## Work instruction:
Please output exactly the lines of the material from the first through the line containing "Procris uses tiled layout.", and nothing more.

## Entries provided:
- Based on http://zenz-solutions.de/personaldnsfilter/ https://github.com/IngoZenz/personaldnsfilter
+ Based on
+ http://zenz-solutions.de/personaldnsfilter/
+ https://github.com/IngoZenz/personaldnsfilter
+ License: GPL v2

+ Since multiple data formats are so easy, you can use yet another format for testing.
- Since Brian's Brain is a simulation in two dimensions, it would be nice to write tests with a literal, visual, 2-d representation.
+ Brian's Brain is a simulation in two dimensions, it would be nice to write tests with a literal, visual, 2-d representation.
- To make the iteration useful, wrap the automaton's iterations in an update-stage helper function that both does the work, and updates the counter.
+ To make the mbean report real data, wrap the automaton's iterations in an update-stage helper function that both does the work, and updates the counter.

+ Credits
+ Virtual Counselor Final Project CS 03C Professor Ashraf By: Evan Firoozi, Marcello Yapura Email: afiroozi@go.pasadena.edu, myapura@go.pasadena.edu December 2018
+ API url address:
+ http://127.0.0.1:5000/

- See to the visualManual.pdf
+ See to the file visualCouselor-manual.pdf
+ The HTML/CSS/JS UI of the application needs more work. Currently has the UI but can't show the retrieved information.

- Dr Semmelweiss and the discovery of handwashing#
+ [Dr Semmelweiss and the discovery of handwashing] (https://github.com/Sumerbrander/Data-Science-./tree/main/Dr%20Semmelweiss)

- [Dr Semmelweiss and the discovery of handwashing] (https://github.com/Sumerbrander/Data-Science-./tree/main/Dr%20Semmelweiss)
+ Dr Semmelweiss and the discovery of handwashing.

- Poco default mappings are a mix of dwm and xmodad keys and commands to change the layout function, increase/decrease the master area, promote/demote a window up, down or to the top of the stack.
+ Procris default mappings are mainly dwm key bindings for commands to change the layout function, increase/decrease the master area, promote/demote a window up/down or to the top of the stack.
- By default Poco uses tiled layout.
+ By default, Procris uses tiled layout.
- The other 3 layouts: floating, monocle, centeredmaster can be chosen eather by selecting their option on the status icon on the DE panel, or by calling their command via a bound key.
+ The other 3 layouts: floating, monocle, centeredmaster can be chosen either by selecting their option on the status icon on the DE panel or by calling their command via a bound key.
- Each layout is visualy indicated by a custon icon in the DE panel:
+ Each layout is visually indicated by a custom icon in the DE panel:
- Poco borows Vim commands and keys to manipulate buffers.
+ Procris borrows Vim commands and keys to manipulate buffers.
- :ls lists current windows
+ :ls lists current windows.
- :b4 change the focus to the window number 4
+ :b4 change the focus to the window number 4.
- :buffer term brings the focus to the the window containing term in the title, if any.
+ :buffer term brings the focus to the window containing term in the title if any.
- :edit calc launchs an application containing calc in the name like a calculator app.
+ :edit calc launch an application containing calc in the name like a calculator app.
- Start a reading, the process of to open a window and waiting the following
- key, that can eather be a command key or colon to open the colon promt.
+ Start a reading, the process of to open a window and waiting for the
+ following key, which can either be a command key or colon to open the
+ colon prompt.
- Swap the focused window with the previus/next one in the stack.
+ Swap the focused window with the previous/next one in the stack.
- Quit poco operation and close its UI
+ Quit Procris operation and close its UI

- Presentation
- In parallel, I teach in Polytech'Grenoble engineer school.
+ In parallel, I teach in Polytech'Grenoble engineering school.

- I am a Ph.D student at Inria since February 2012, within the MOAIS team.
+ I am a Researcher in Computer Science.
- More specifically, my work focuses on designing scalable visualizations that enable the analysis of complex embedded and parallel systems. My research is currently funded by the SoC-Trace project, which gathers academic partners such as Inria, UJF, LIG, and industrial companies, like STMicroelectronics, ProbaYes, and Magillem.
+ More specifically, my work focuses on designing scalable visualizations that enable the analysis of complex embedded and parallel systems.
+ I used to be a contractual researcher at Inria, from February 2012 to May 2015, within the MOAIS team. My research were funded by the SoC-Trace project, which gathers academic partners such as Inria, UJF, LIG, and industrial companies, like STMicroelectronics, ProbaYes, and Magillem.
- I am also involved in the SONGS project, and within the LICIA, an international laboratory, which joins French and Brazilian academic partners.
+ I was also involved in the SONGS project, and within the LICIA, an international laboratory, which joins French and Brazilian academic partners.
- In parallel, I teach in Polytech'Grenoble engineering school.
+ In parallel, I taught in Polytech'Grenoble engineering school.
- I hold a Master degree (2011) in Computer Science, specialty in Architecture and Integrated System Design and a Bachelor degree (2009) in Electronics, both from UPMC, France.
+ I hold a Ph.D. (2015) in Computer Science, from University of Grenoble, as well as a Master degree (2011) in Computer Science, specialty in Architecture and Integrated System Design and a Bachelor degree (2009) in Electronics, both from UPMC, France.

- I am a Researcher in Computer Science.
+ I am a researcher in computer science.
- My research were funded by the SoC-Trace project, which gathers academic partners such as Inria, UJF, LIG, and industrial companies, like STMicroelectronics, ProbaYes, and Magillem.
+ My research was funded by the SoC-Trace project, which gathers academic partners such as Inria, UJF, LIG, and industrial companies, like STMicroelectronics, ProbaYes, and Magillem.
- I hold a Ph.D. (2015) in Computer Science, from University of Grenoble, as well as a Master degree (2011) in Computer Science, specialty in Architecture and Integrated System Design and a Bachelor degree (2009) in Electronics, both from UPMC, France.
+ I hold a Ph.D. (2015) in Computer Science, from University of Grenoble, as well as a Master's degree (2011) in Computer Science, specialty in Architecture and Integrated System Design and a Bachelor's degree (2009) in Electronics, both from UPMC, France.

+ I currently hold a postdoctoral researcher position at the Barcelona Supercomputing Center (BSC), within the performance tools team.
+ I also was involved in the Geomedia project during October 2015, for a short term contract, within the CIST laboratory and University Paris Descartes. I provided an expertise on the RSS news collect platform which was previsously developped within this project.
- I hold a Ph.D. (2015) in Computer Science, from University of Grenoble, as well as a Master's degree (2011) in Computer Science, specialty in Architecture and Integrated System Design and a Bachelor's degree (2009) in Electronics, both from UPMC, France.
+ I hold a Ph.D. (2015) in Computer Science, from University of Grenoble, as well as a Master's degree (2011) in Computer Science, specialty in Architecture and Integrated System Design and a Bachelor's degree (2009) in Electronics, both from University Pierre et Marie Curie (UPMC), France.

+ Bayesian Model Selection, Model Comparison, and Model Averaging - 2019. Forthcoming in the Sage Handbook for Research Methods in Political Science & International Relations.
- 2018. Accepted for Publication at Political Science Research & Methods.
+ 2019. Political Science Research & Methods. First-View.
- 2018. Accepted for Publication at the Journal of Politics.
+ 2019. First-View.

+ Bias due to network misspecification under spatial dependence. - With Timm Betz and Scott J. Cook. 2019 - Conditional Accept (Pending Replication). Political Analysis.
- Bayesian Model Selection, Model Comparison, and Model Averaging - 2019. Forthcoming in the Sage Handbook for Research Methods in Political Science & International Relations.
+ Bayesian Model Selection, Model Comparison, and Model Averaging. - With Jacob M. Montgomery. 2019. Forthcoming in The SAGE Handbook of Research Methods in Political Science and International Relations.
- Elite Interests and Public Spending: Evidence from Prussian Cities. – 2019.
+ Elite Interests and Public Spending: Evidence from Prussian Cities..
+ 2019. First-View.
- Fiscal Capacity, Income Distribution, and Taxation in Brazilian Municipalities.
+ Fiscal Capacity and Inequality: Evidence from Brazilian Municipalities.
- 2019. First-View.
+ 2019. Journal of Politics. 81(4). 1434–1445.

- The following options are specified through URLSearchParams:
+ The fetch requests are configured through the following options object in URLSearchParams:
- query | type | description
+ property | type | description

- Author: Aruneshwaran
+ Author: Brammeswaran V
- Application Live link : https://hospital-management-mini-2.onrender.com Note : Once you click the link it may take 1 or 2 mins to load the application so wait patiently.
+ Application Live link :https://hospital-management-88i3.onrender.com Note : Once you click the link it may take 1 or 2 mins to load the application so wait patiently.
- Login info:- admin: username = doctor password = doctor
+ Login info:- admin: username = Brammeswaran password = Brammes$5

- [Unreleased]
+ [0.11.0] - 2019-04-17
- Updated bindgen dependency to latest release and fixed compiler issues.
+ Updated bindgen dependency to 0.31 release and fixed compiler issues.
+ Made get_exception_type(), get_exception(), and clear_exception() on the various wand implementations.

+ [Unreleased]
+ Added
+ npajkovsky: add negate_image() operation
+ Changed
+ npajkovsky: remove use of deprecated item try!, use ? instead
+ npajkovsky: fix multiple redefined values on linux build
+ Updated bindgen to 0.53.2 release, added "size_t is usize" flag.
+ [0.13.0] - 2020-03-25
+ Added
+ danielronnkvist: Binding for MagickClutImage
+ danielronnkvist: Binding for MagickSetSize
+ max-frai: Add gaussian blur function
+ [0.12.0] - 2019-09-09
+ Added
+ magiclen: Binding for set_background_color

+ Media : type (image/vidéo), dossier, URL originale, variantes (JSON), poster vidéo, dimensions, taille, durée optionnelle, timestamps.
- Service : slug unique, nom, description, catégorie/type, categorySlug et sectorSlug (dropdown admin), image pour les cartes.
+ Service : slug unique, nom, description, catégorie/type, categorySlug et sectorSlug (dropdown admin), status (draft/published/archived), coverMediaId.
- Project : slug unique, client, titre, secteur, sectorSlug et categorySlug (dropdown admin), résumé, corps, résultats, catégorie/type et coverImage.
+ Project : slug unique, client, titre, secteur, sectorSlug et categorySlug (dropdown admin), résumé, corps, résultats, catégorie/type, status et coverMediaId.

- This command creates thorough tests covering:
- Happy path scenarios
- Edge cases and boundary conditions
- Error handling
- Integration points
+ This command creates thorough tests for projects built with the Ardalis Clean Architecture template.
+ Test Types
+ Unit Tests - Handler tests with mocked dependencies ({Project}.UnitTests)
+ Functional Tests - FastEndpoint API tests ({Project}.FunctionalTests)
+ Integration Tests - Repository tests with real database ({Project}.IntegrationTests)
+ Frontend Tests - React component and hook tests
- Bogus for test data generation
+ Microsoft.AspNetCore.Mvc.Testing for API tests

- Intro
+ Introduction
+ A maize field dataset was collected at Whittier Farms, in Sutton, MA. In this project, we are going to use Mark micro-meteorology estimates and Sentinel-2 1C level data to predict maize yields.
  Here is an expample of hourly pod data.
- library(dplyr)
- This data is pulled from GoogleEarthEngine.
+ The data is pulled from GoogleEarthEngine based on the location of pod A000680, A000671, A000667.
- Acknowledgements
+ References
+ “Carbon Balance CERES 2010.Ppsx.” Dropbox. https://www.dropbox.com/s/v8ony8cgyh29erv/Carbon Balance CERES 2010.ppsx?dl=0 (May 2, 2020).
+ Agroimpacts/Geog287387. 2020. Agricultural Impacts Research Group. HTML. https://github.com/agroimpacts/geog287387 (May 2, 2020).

## Exercise result:
- Based on http://zenz-solutions.de/personaldnsfilter/ https://github.com/IngoZenz/personaldnsfilter
+ Based on
+ http://zenz-solutions.de/personaldnsfilter/
+ https://github.com/IngoZenz/personaldnsfilter
+ License: GPL v2

+ Since multiple data formats are so easy, you can use yet another format for testing.
- Since Brian's Brain is a simulation in two dimensions, it would be nice to write tests with a literal, visual, 2-d representation.
+ Brian's Brain is a simulation in two dimensions, it would be nice to write tests with a literal, visual, 2-d representation.
- To make the iteration useful, wrap the automaton's iterations in an update-stage helper function that both does the work, and updates the counter.
+ To make the mbean report real data, wrap the automaton's iterations in an update-stage helper function that both does the work, and updates the counter.

+ Credits
+ Virtual Counselor Final Project CS 03C Professor Ashraf By: Evan Firoozi, Marcello Yapura Email: afiroozi@go.pasadena.edu, myapura@go.pasadena.edu December 2018
+ API url address:
+ http://127.0.0.1:5000/

- See to the visualManual.pdf
+ See to the file visualCouselor-manual.pdf
+ The HTML/CSS/JS UI of the application needs more work. Currently has the UI but can't show the retrieved information.

- Dr Semmelweiss and the discovery of handwashing#
+ [Dr Semmelweiss and the discovery of handwashing] (https://github.com/Sumerbrander/Data-Science-./tree/main/Dr%20Semmelweiss)

- [Dr Semmelweiss and the discovery of handwashing] (https://github.com/Sumerbrander/Data-Science-./tree/main/Dr%20Semmelweiss)
+ Dr Semmelweiss and the discovery of handwashing.

- Poco default mappings are a mix of dwm and xmodad keys and commands to change the layout function, increase/decrease the master area, promote/demote a window up, down or to the top of the stack.
+ Procris default mappings are mainly dwm key bindings for commands to change the layout function, increase/decrease the master area, promote/demote a window up/down or to the top of the stack.
- By default Poco uses tiled layout.
+ By default, Procris uses tiled layout.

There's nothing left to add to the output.